Surface characteristics on commercial dental implants differentially activate macrophages in vitro and in vivo.

OBJECTIVES: Biomaterial implantation provokes an inflammatory response that controls integrative fate. M2 macrophages regulate the response to implants by resolving the inflammatory phase and recruiting progenitor cells to aid healing. We have previously shown that modified titanium (Ti) disks directly induce M2 macrophage polarization. The aim of this study was to examine macrophage response to commercially available Ti or Ti alloy implants with comparable roughness and varying hydrophilicity. MATERIAL AND METHODS: Eleven commercially available Ti (A-F) or Ti alloy (G-K) dental implants were examined in this study. Surface topography, chemistry, and hydrophilicity were characterized for each implant. To compare the immune response in vitro, human monocyte-derived macrophages were seeded on implants and secreted pro- and anti-inflammatory proteins measured. To evaluate the inflammatory response in vivo, mice were subcutaneously instrumented with clinical implants, and implant adherent macrophage populations were characterized by flow cytometry. RESULTS: Macrophages on hydrophobic Implant C produced the highest level of pro-inflammatory proteins in vitro. In contrast, hydrophilic Implant E produced the second-highest pro-inflammatory response. Implants F and K, both hydrophilics, produced the highest anti-inflammatory protein secretions.

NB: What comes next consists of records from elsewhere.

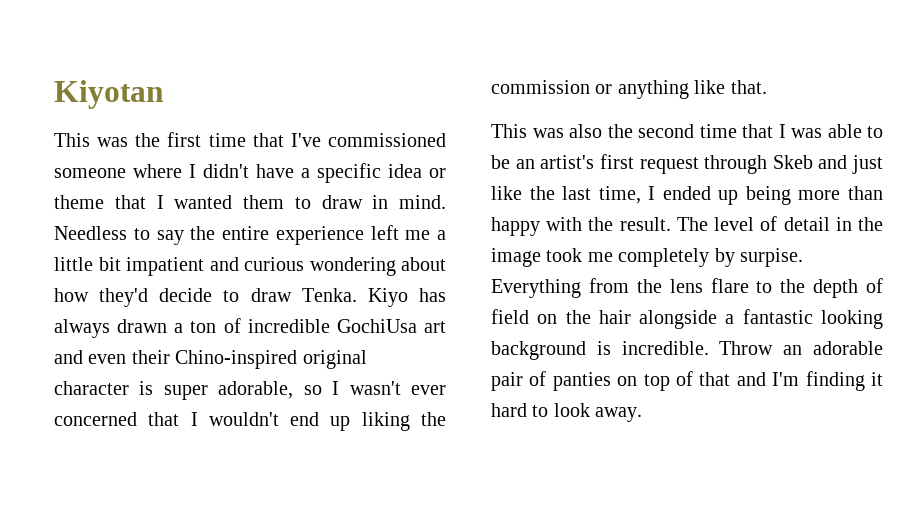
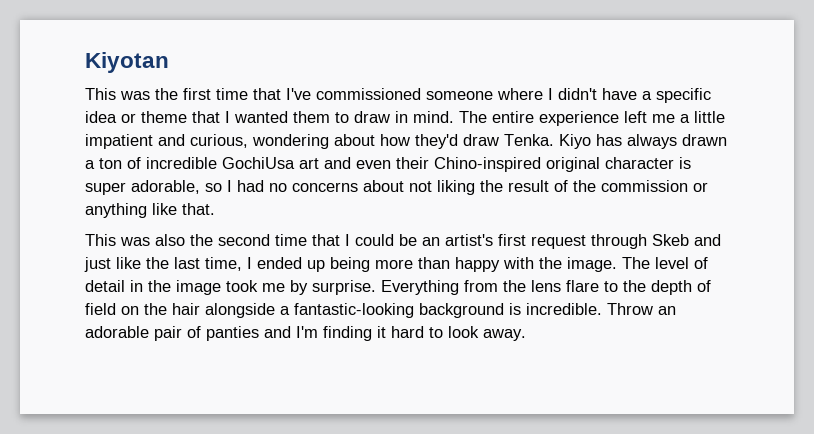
[54,226,216,245] Needless to say the -> [459,111,487,123] The
[98,257,121,271] bit -> (725, 117) none
[244,257,304,271] curious -> [190,134,248,148] curious,
[159,288,240,302] decide to -> (458, 141) none
[349,381,446,395] [54,412,410,431] wasn't ever concerned that I wouldn't end up liking -> [237,180,568,195] had no concerns about not liking the result of
[791,124,883,138] was able to -> [355,234,394,246] could
[619,217,671,231] result. -> [567,257,617,272] image.
[618,248,803,267] completely by surpise. -> [290,280,376,295] by surprise.
[742,309,883,329] fantastic looking -> [294,303,414,318] fantastic-looking
[617,371,731,391] on top of that -> (259, 333) none

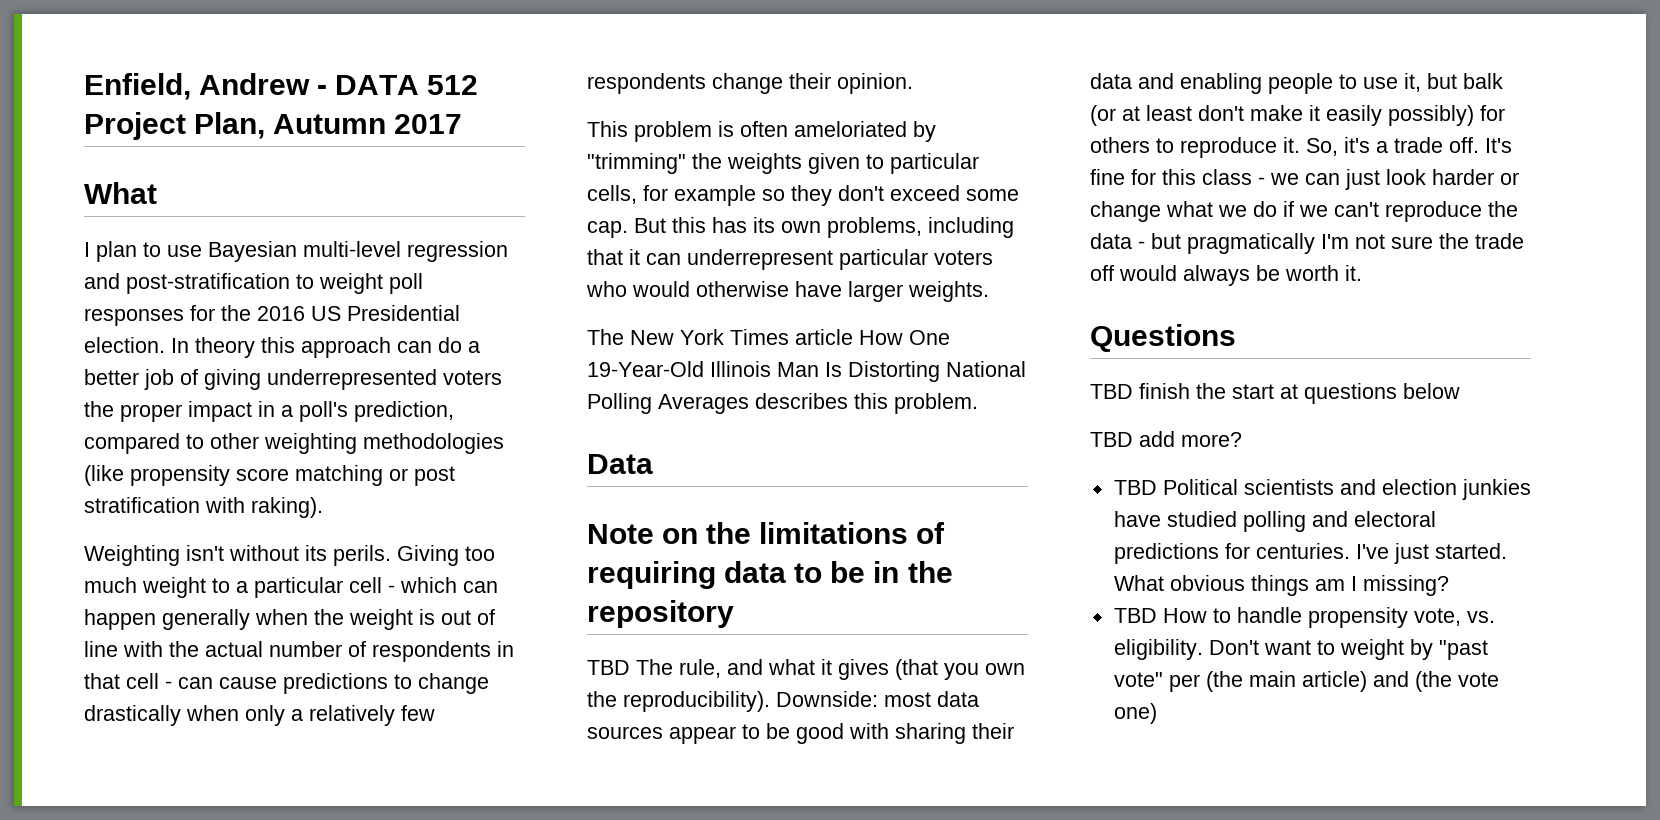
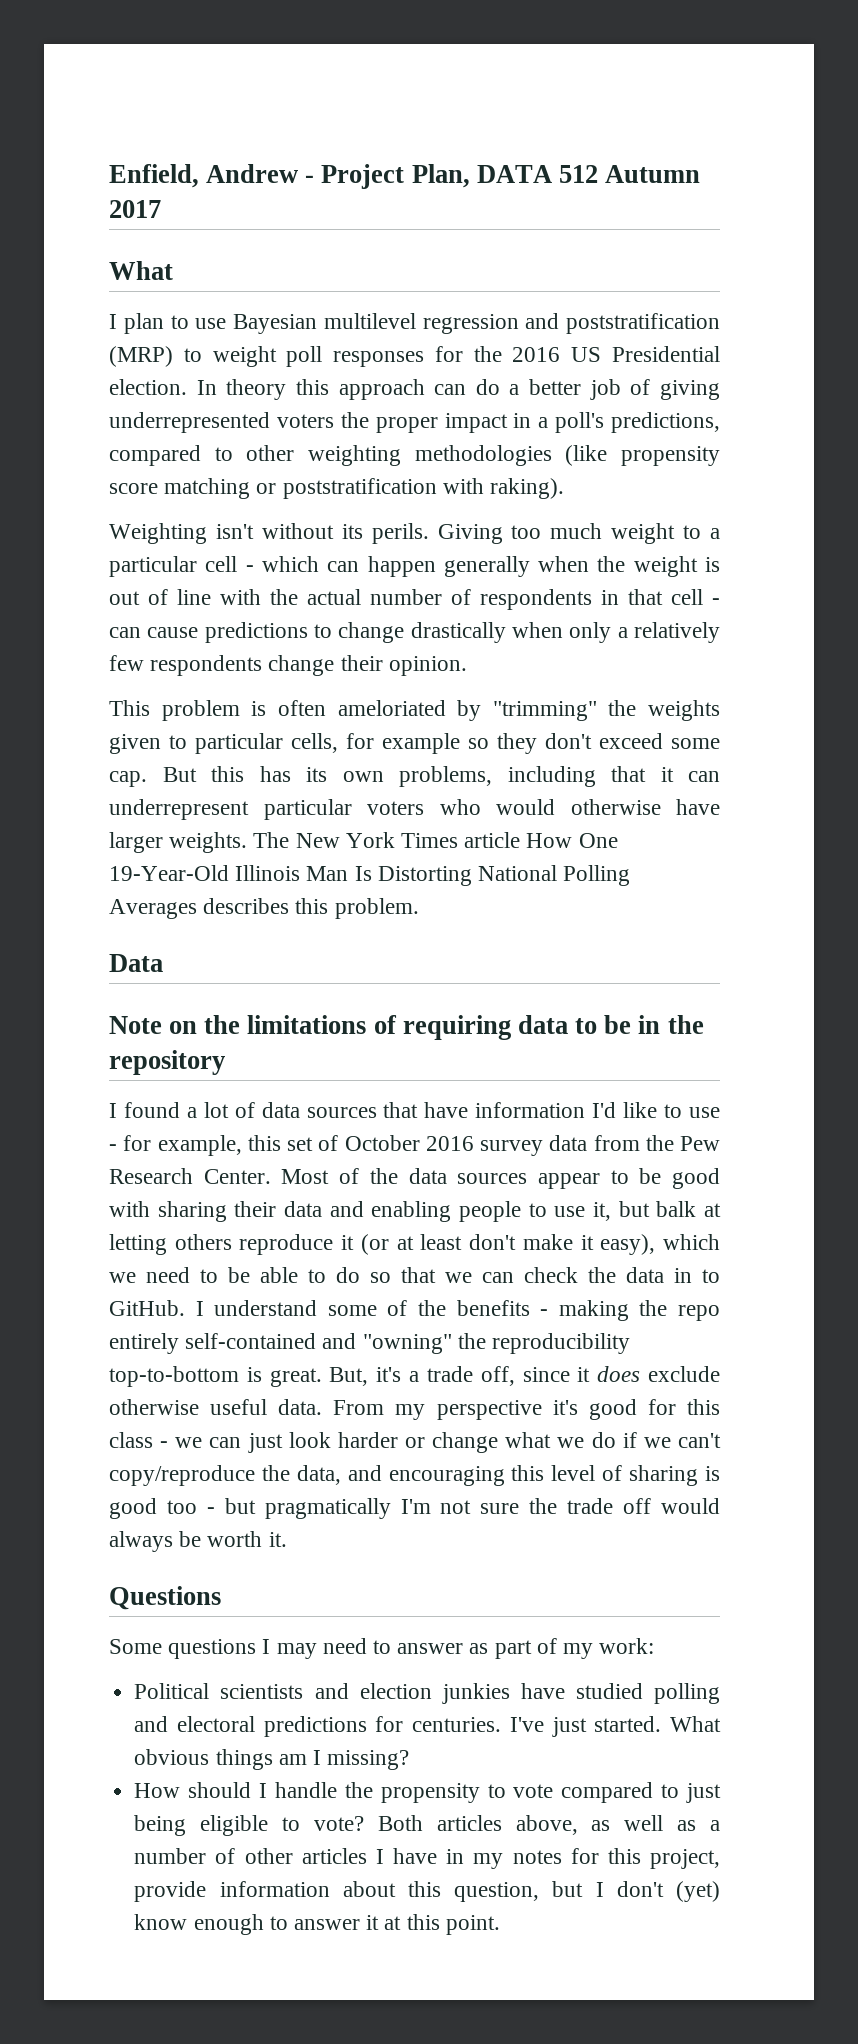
[335,75,479,95] [84,112,266,140] DATA 512 Project Plan, -> [321,164,598,189] Project Plan, DATA 512
[303,241,401,257] multi-level -> [323,313,416,329] multilevel
[126,273,290,294] post-stratification -> [566,313,720,334] [109,346,173,367] poststratification (MRP)
[354,401,454,422] prediction, -> [611,412,720,433] predictions,
[414,466,455,486] [84,497,200,513] post stratification -> [282,478,437,499] poststratification
(989, 291) // -> (248, 842) none
[587,659,1025,680] [587,691,931,712] TBD The rule, and what it gives (that you own the reproducibility). Downside: most -> [109,1102,720,1118] [109,1135,720,1156] [109,1168,398,1184] I found a lot of data sources that have information I'd like to use - for example, this set of October 2016 survey data from the Pew Research Center. Most of the
(1503, 81) none -> [704,1203,721,1217] [109,1234,355,1255] at letting others reproduce it
[1326,105,1505,126] [1090,137,1512,158] [1090,169,1125,185] easily possibly) for others to reproduce it. So, it's a trade off. It's fine -> [600,1234,721,1255] [109,1267,720,1283] [109,1300,721,1321] [109,1333,631,1354] [109,1366,720,1387] [109,1399,637,1420] easy), which we need to be able to do so that we can check the data in to GitHub. I understand some of the benefits - making the repo entirely self-contained and "owning" the reproducibility top-to-bottom is great. But, it's a trade off, since it does exclude otherwise useful data. From my perspective it's good
[1385,201,1518,222] [1090,233,1132,249] reproduce the data -> [109,1465,721,1486] [109,1498,197,1519] copy/reproduce the data, and encouraging this level of sharing is good too
[1090,383,1460,404] [1090,431,1242,447] [1113,480,1157,495] TBD finish the start at questions below // TBD add more? // TBD -> [109,1638,655,1659] Some questions I may need to answer as part of my work: //
[1113,607,1495,628] [1113,639,1488,660] [1113,671,1499,692] [1113,703,1157,724] TBD How to handle propensity vote, vs. eligibility. Don't want to weight by "past vote" per (the main article) and (the vote one) -> [134,1782,721,1803] [134,1815,720,1836] [134,1848,720,1869] [134,1881,720,1902] [134,1914,500,1935] How should I handle the propensity to vote compared to just being eligible to vote? Both articles above, as well as a number of other articles I have in my notes for this project, provide information about this question, but I don't (yet) know enough to answer it at this point.

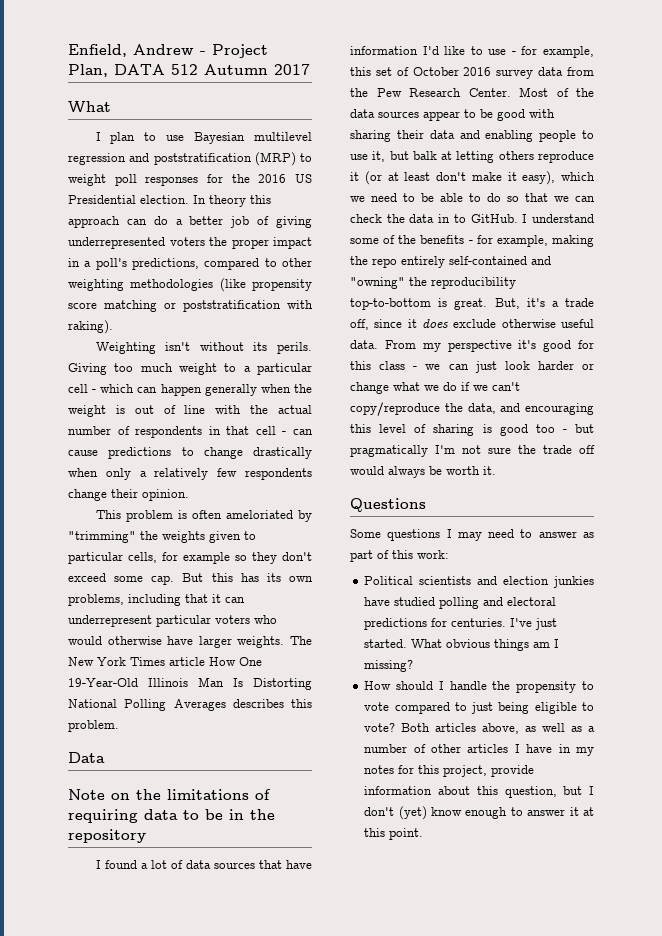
(549, 1312) none -> [476,235,548,247] for example,
[563,1643,594,1659] my -> [392,550,413,559] this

Likewise, pro-inflammatory CD80hi macrophages predominated in vivo on implants C and E, and M2 CD206 + macrophages predominated on implants F and K. CONCLUSIONS: These findings show that hydrophilicity alone is insufficient to predict the anti-inflammatory effect on macrophage polarization and that other properties-surface composition or topography-determine immune modulation. This in vivo model may be a useful screening method to compare the immunomodulatory response to clinical implants of disparate geometry or size.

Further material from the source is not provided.